Custom Compute Classes work with GKE Autopilot Clusters as well as GKE Standard Clusters with Autoprovisioning.

In [None]:
! gcloud container clusters create-auto {cluster_name} \
    --network={NETWORK} \
    --location=us-central1 \
    --release-channel=regular

In [None]:
# Set and connect to the Kubernetes Master Server IP address
K8S = "https://34.173.27.183" # @param {type:"string"}

! gcloud container clusters get-credentials {cluster_name} --location {cluster_zone} --project {PROJECT_ID}

In [None]:
! gcloud container clusters describe {cluster_name} --location {cluster_zone}

### Define a Custom Compule Class

Custom compute classes control the properties of the nodes that Google Kubernetes Engine (GKE) provisions when autoscaling your cluster

In [None]:
%%writefile ./src/computeclass.yaml

apiVersion: cloud.google.com/v1
kind: ComputeClass
metadata:
  name: l4-t4-cpu
spec:
  priorities:
  - gpu:
      count: 1
      type: nvidia-l4
  - gpu:
      count: 1
      type: nvidia-tesla-t4
  - machineFamily: n1
    minCores: 16
  activeMigration:
    optimizeRulePriority: true
  nodePoolAutoCreation:
    enabled: true

In [None]:
# Apply compute class
! kubectl apply -f ./src/computeclass.yaml

In [None]:
! kubectl describe computeclass l4-t4-cpu

### Test Example Workload

In [None]:
%%writefile ./src/workload.yaml

apiVersion: apps/v1
kind: Deployment
metadata:
  name: custom-workload
spec:
  replicas: 2
  selector:
    matchLabels:
      app: custom-workload
  template:
    metadata:
      labels:
        app: custom-workload
    spec:
      nodeSelector:
        cloud.google.com/compute-class: l4-t4-cpu
      containers:
      - name: test
        image: gcr.io/google_containers/pause
        resources:
          requests:
            cpu: 1.5
            memory: "4Gi"

In [None]:
# Apply compute class
! kubectl apply -f ./src/workload.yaml

In [None]:
# # Gives detailed information about the  Deployment
! kubectl describe deployment custom-workload 

In [None]:
# Check that all Pods are running
! kubectl get pods -l=app=custom-workload

In [None]:
# View nodes
! kubectl get nodes

## Spark on GPU-enabled Kubernetes

Build image to run and submit Apache Spark applications on Kubernetes.

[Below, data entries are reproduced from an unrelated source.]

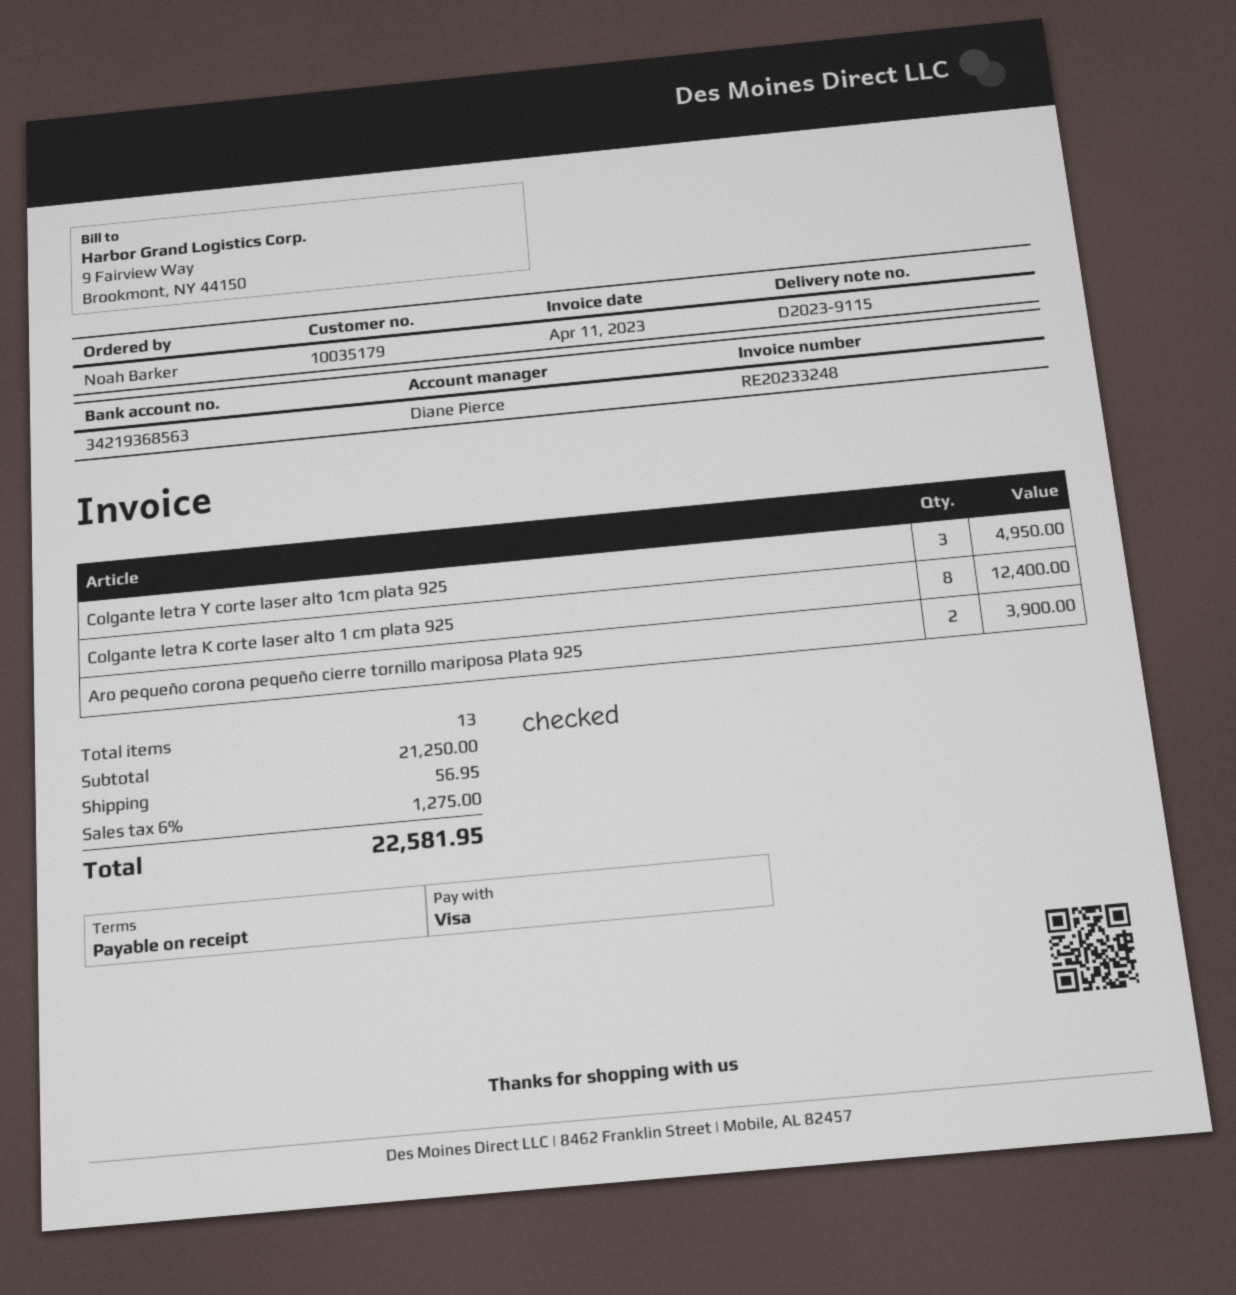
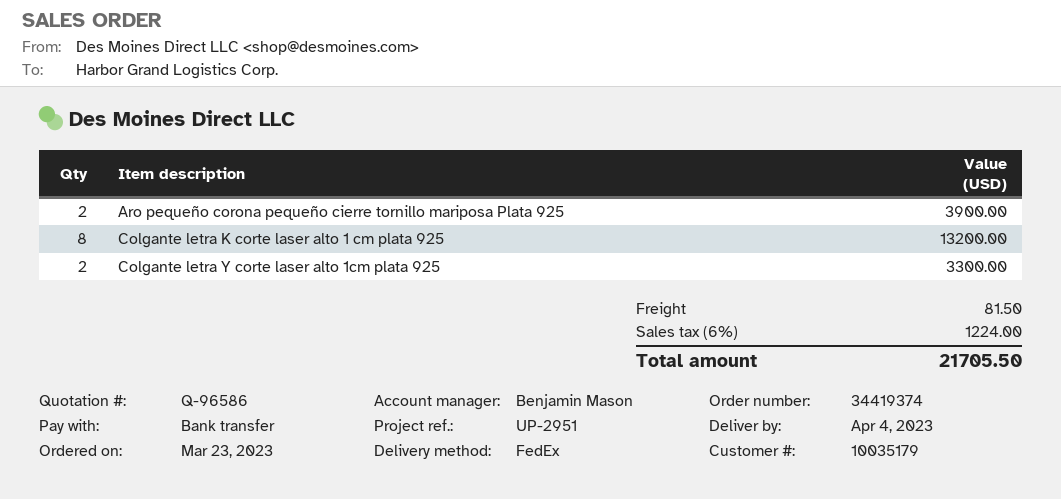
sales rep: Diane Pierce -> Benjamin Mason
payment method: Visa -> bank transfer
Colgante letra Y corte laser alto 1cm plata 925: 3 for 4950.00 -> 2 for 3300.00
Colgante letra K corte laser alto 1 cm plata 925: 8 for 12400.00 -> 8 for 13200.00
shipping: 56.95 -> 81.50
tax: 6% = 1275.00 -> 6% = 1224.00
total: 22581.95 -> 21705.50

Steps include downloading files from Nvidia and Spark into a local `src/` folder. In this example, no operators are required.

### Configure RBAC Role
Create namespace, configure user control for managing access to Kubernetes cluster resources, and verify permissions to run Spark workloads on Kubernetes

In [None]:
%%writefile ./src/spark-role.yaml

apiVersion: v1
kind: Namespace
metadata:
  name: spark-demo
---
apiVersion: v1
kind: ServiceAccount
metadata:
  name: spark
  namespace: spark-demo
---
apiVersion: rbac.authorization.k8s.io/v1
kind: ClusterRoleBinding
metadata:
  name: spark-role
  namespace: spark-demo
subjects:
  - kind: ServiceAccount
    name: spark
    namespace: spark-demo
roleRef:
  kind: ClusterRole
  name: edit
  apiGroup: rbac.authorization.k8s.io
---

In [None]:
# Create namespace, apply RBAC cofig, Custom Compute Class as default, and verify permissions to run Spark workloads on Kubernetes
! kubectl create namespace spark-demo
! kubectl label namespaces spark-demo \
    cloud.google.com/default-compute-class=l4-t4-cpu
! ! kubectl --namespace=spark-demo apply -f ./src/spark-role.yaml
! kubectl auth can-i create pod --namespace spark --as=system:serviceaccount:spark-demo:spark
! kubectl auth can-i delete services --namespace spark --as=system:serviceaccount:spark-demo:spark

### Spark Workload

A Spark test job is run on the GKE cluster through a Vertex AI Custom Jobs. The Vertex Custom Job with a worker pool specification points to a pre-built Docker image containing spark-rapids, and allows users to submit spark jobs without using Kubernetes Operators for Spark. The Custom Compute Class is set as default for the spark-demo namespace.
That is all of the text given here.